No tocante à infra-estrutura e às características da cidade estas denotavam certa precarização, pois, para as autoridades que chegavam a Mato Grosso em meados do século XIX, era decepcionante encontrar uma cidade tão longe dos padrões já definidos de cidade civilizada. Assim, os hábitos de higiene da população e a falta de conforto da cidade eram alvos de críticas como também o eram as opções de lazer que Cuiabá oferecia(8).

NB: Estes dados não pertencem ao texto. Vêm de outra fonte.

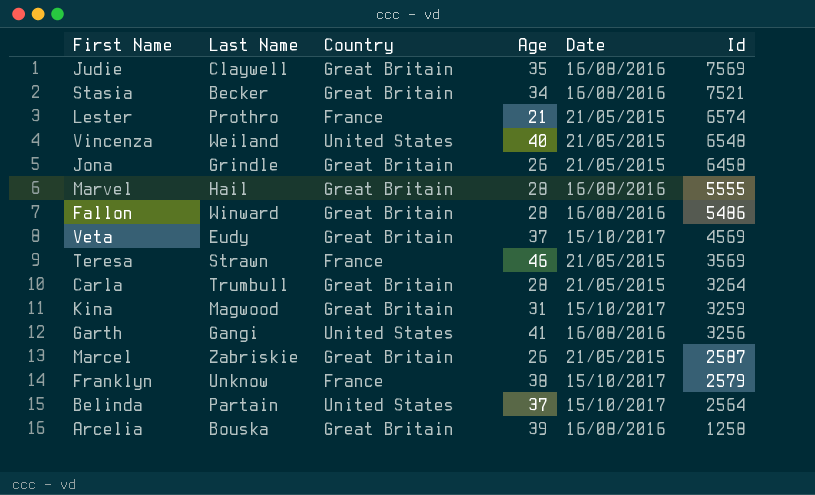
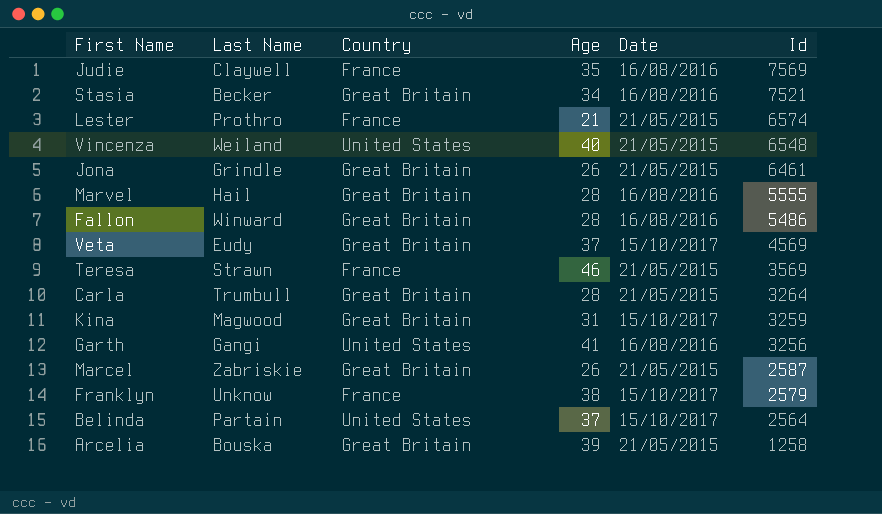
Judie | Country: Great Britain -> France
Jona | Id: 6458 -> 6461
Arcelia | Date: 16/08/2016 -> 21/05/2015

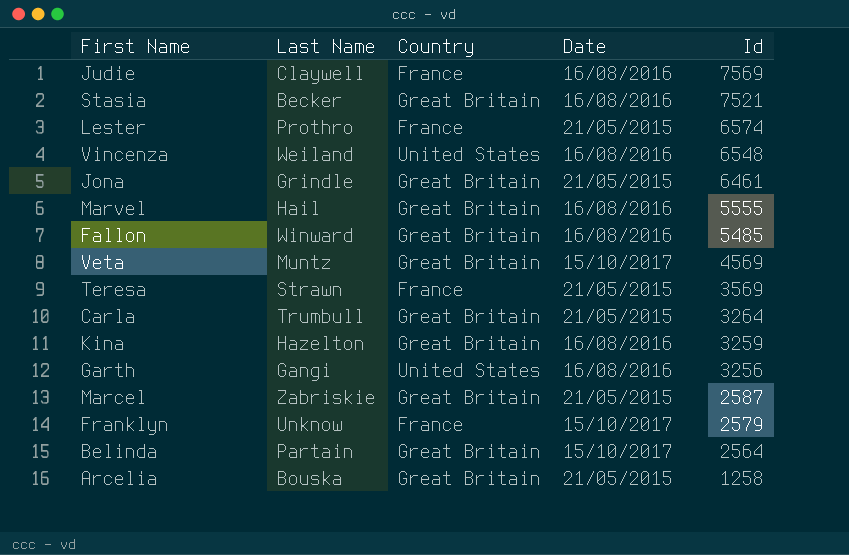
column Age | position: 4 -> none
Vincenza | Date: 21/05/2015 -> 16/08/2016
Fallon | Id: 5486 -> 5485
Veta | Last Name: Eudy -> Muntz
Kina | Last Name: Magwood -> Hazelton
Kina | Date: 15/10/2017 -> 16/08/2016
Belinda | Country: United States -> Great Britain

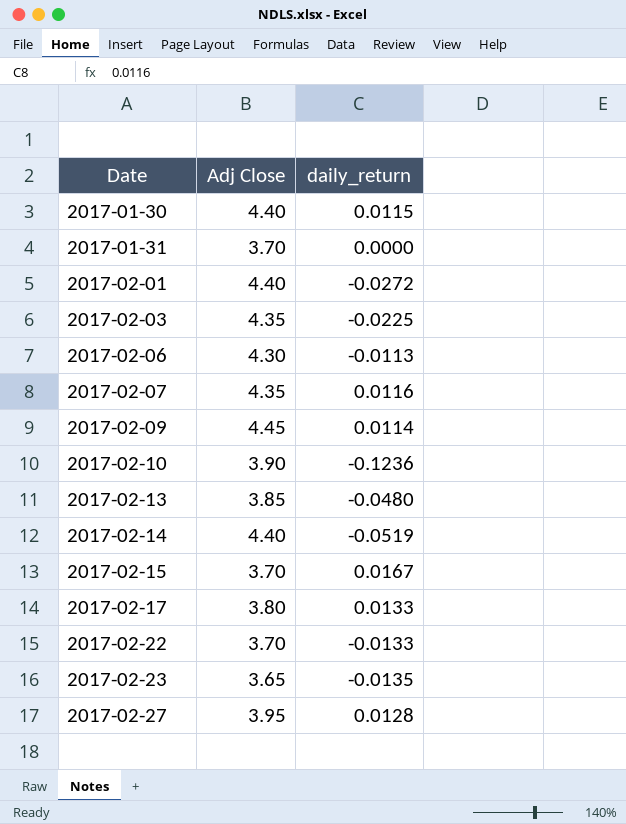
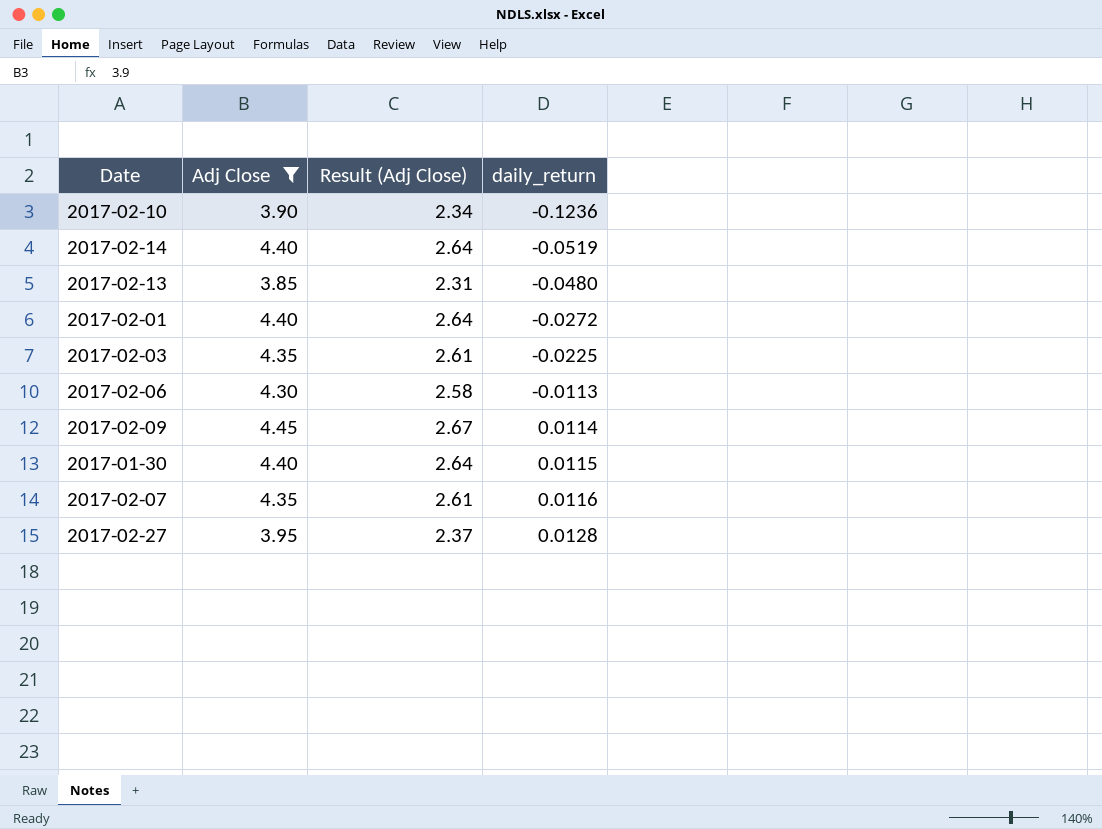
filter: none -> Adj Close >= 3.85
row order: Date ascending -> daily_return ascending
column Result (Adj Close) | formula: none -> [Adj Close] * 0.6

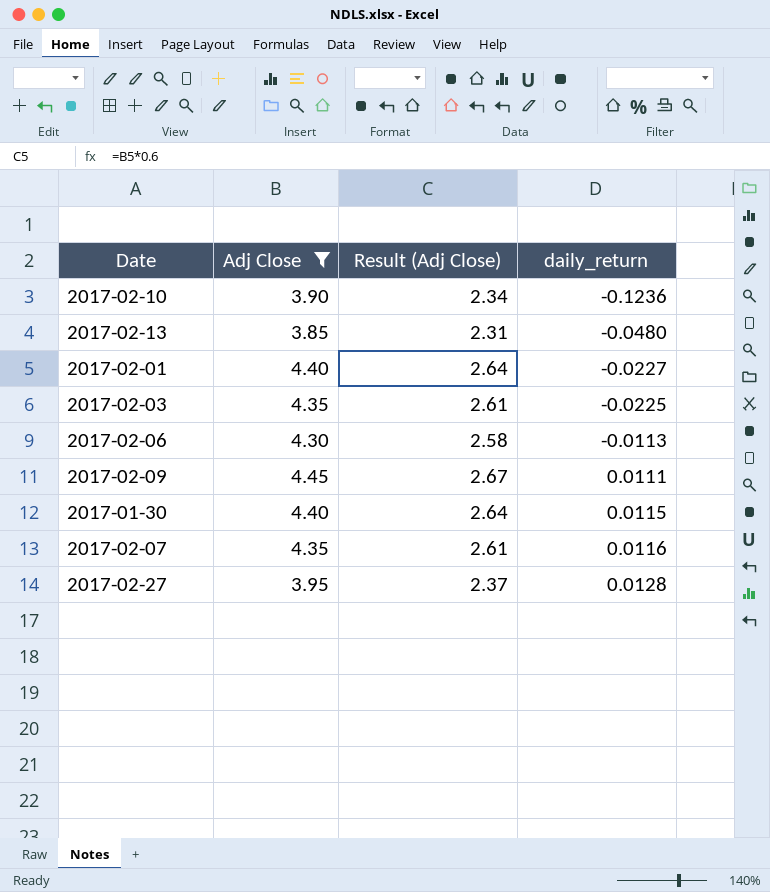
row 2017-02-14: 4.40 | 2.64 | -0.0519 -> none
2017-02-01 | daily_return: -0.0272 -> -0.0227
2017-02-09 | daily_return: 0.0114 -> 0.0111

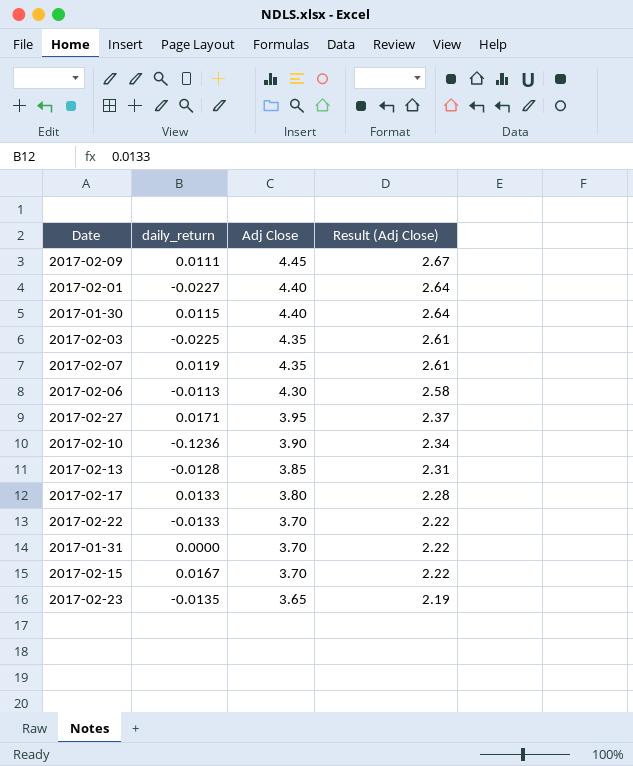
filter: Adj Close >= 3.85 -> none
row order: daily_return ascending -> Adj Close descending
column daily_return | position: 4 -> 2
2017-02-07 | daily_return: 0.0116 -> 0.0119
2017-02-27 | daily_return: 0.0128 -> 0.0171
2017-02-13 | daily_return: -0.0480 -> -0.0128

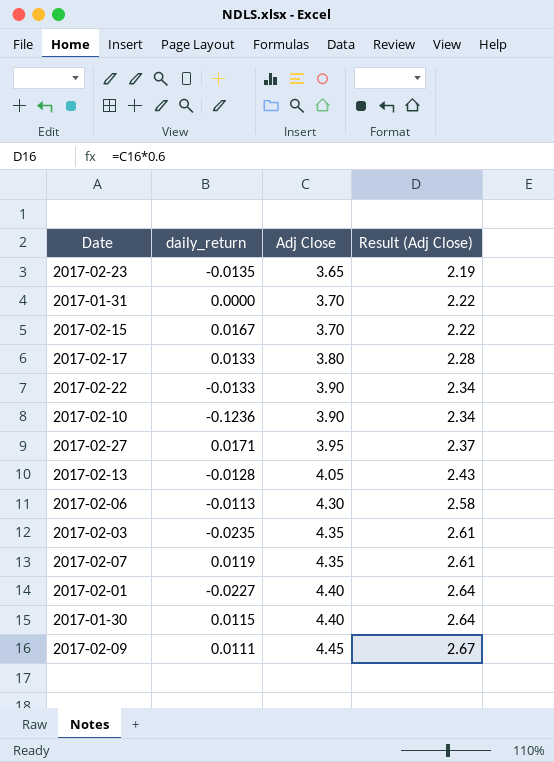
row order: Adj Close descending -> Adj Close ascending
2017-02-22 | Adj Close: 3.70 -> 3.90
2017-02-22 | Result (Adj Close): 2.22 -> 2.34
2017-02-13 | Adj Close: 3.85 -> 4.05
2017-02-13 | Result (Adj Close): 2.31 -> 2.43
2017-02-03 | daily_return: -0.0225 -> -0.0235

O saneamento básico, o sistema deficiente de abastecimento de água e a higienização da cidade exigiam a incorporação de novos padrões de comportamento, determinados pelo médico sanitarista, o qual tinha grande reconhecimento, ao tratar as pessoas quer no domicílio, quer no hospital(8). Este fato, mais uma vez vem reforçar a questão do poder médico proveniente da autoridade a ele atribuída em função do seu saber, que também passa a ser reproduzido no contexto do espaço coletivo em Cuiabá.

Por sua vez, a assistência de enfermagem, durante o transcurso do século XIX, era prestada por leigos e escravos, que iniciavam as atividades práticas por abnegação, acolhimento e indicação por apadrinhamento. Estes, primeiramente, desenvolviam tarefas distantes do doente como limpeza e outras, passando, em seguida, a atuar na área de enfermagem.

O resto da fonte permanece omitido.